Can they be mailed from the train?

I send postcards to all my grandnieces/nephew they love getting mail, and I'm looking forward to spending some of my LD train ride writing postcards to them.

I'm just hoping they can be sent along the way instead of when I get where I'm going.
 
Oh duh. I didn't even think about searching for a previous thread.. My bad.

Guess I'm just so used to just not being able to find them hardly at all anymore that I didn't think about there being a post on them.

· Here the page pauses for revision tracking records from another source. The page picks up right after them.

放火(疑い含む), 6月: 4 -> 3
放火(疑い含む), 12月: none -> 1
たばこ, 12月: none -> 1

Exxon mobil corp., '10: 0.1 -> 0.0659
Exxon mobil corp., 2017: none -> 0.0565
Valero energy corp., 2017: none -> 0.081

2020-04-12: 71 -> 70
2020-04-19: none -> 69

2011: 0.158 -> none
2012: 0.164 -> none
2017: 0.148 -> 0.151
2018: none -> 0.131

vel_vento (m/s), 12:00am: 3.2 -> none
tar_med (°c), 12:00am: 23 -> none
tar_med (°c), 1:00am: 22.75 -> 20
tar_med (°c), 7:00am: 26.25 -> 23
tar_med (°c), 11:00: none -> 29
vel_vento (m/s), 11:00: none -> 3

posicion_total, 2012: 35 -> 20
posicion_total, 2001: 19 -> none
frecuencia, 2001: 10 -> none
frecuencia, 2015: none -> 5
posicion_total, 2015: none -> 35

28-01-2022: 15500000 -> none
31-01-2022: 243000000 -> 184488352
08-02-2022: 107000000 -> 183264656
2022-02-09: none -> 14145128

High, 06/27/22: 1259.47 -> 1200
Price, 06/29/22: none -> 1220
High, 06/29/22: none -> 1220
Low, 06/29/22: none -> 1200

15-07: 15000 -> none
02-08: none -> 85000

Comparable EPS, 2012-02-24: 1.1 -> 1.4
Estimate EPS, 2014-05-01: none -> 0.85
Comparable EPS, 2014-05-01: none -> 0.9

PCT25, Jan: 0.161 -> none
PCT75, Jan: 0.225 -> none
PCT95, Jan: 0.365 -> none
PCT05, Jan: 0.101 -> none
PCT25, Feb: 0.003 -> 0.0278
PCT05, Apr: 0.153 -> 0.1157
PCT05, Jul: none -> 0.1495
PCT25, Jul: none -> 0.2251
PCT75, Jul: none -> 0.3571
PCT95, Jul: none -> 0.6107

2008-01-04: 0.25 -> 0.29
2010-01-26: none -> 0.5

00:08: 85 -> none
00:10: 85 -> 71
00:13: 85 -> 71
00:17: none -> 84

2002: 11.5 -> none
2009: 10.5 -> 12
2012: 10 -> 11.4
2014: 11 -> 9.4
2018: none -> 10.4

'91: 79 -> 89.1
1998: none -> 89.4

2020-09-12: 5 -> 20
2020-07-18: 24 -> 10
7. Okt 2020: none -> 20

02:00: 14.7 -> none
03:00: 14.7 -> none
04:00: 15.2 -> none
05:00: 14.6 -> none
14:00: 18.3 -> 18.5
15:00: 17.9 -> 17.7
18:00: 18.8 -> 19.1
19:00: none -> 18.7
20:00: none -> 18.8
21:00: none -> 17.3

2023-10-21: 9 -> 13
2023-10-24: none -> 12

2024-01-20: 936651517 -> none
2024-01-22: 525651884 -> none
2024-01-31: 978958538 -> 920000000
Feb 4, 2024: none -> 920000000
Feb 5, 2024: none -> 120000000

It's a shame. In this digital age folks forget how excited little kids get over real live mail.
 
My teenaged daughter bought post cards at the skydeck in the Willis (sears) tower. When we got back to the lounge, she wrote cards to her friends. Then we went looking for stamps and found we had to go across the street to the CVS. Then found a mailbox on the way back to CUS.
 
This makes me think back to the halcyon days when you could send a Western Union wire from the train. I imagine in most cases the Telegram was simply dropped at the next stopped and keyed into the Western Union system. Likewise a Telegram could be sent to a person on a train provided the sender had information on which train the recipient was on.
 
I still send postcards to my nieces and some of my friends when we go on vacation. I guess we're old enough to still appreciate getting postcards, and my nieces are really young and enjoy getting their own mail. :) I also buy postcards as souvenirs and keep them with our brochures, museum passes, plane/train tickets, etc.
 
You can't generally can't mail stuff from the train. At a very few stations there are mailboxes available that you can get to during stops. The only one I can think of offhand is Havre, MT, where there is a mailbox at the east end of the platform.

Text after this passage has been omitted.